I have many questions for the Government about the Bill before us today, but in the limited time available I will be able to touch only on one or two of them. New Section 78H(1)(d) refers to the following principal aim:
“to support, and promote the celebration of, the cultural and linguistic heritage of all people living in Northern Ireland.”
However, there is not one reference in the entire Bill to any languages other than Irish Gaelic and Ulster Scots, apart from a passing reference to English. Is this credible? Does the remit of the Ulster Scots commissioner refer only to Ulster Scots, or does it include Hiberno-English as spoken in Northern Ireland?

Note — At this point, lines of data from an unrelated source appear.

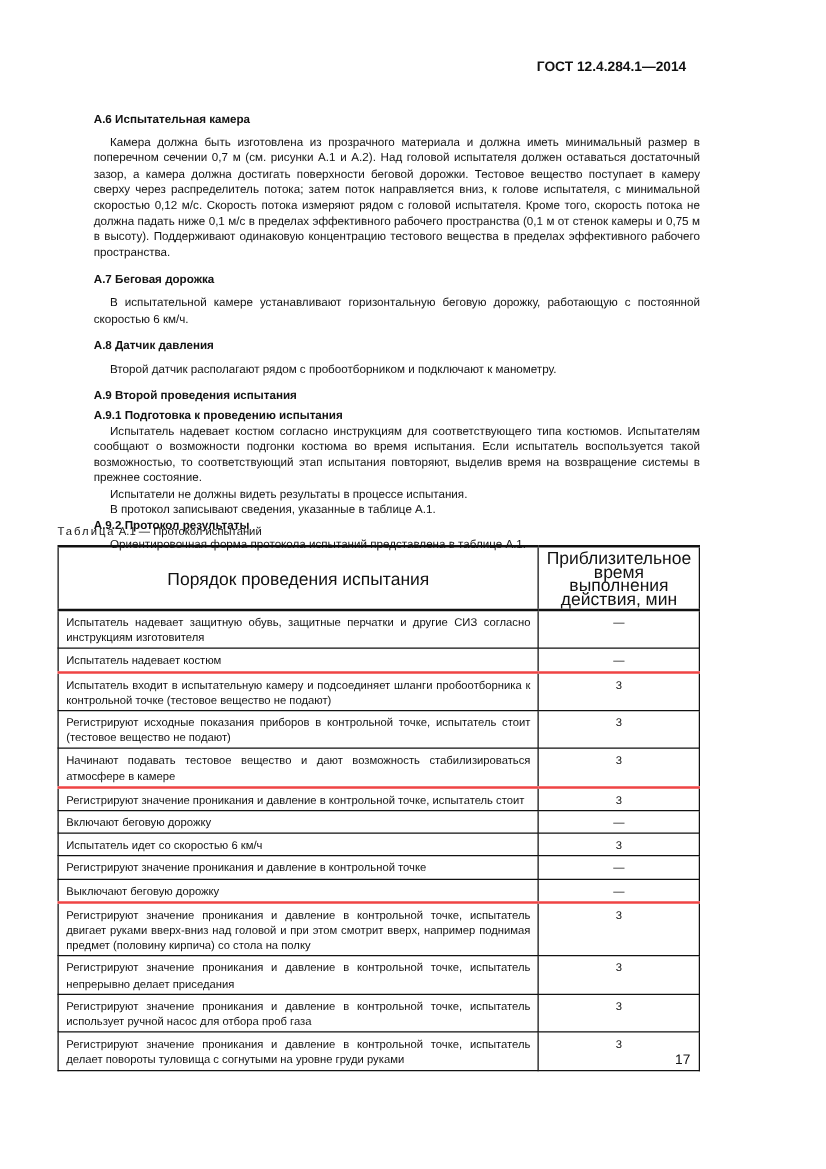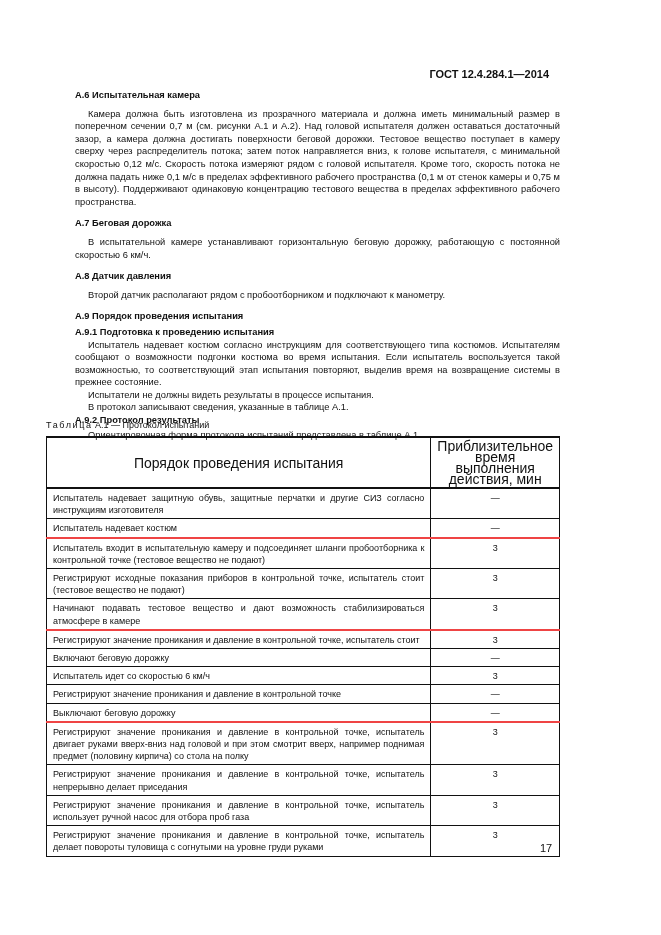--- a/index.html
+++ b/index.html
@@ -9,7 +9,7 @@
       color: #111; font-size: 9.3px; line-height: 12.6px;
     }
     .header {
-      position: absolute; top: 68px; right: 112px;
+      position: absolute; top: 48px; right: 112px;
       font-weight: bold; font-size: 11px;
     }
     .content { position: absolute; left: 75px; top: 89px; width: 485px; }

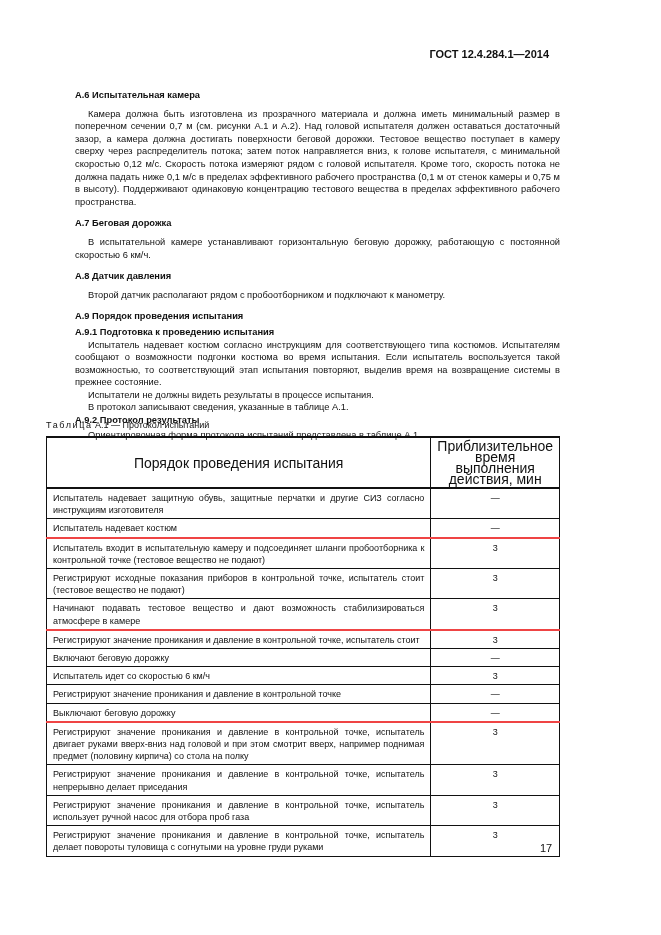--- a/index.html
+++ b/index.html
@@ -60,7 +60,7 @@
   <p class="p">Второй датчик располагают рядом с пробоотборником и подключают к манометру.</p>
   <div class="gap-m"></div>
 
-  <p class="h">А.9 Порядок проведения испытания</p>
+  <p class="h">А.9 Второй проведения испытания</p>
   <div class="gap-s" style="height:3px"></div>
   <p class="h">А.9.1 Подготовка к проведению испытания</p>
   <p class="p">Испытатель надевает костюм согласно инструкциям для соответствующего типа костюмов. Испытателям сообщают о возможности подгонки костюма во время испытания. Если испытатель воспользуется такой возможностью, то соответствующий этап испытания повторяют, выделив время на возвращение системы в прежнее состояние.</p>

The provision of two commissioners—one to have regard to the interests of the unionist community as they relate to Ulster Scots, the other having regard to the interests of the nationalist community as they relate to Irish—seems like a balanced expression of commitment to parity of esteem. But it seems to me that they have been designed very differently such that they will be destined to have very inequitable impact. The Irish commissioner has a clear function in terms of facilitating the use of Irish in public service provision, while the role of the Ulster Scots commissioner is far more opaque both in terms of what the commissioner will do and who will be engaged by them. Whereas all public authorities which provide public services can obviously be engaged in terms of the languages in which they provide their services, it is completely unclear that the development of the Ulster Scots language art and literature will engage anything more than a tiny number of public authorities.
In this context, while the Irish language commissioner looks to have a very big impact on Northern Ireland, the Ulster Scots commissioner looks destined to have a much more limited impact. The latter does not even have any monitoring or enforcement powers—how does this demonstrate parity of esteem? In addition, the drafting of the Bill seems to suggest a blatant inequality: the Ulster Scots commissioner for the unionist community is given a role that engages various international legal conventions because Ulster Scots is a minority language, whereas the nationalist community is afforded a commissioner whose language is apparently not deemed a minority language. Put another way, the Bill lays the foundation for normalising the sense in which the concerns of unionists should be legitimately regarded as a minority interest, whereas the concerns of nationalists should not be. As such, this feels like a Bill drafted not by the UK Government but, indeed, by the Irish Republic Government, set on breaking up the United Kingdom and placing Northern Ireland in a nationalist state. I think this is an attempt to assimilate Northern Ireland with the Irish Republic. We are always told
that the status of Northern Ireland will not change without the consent of the people—in other words, without a referendum—and the Bill goes far past that.
The protocol has been mentioned and I will finish on this matter. The protocol has driven a horse and coach through the Belfast agreement. Sadly, however, I do not hear from the opposite Benches the cry to deal with this issue. I plead with your Lordships’ House today that the protocol must be dealt with; it is stymying devolution and its return.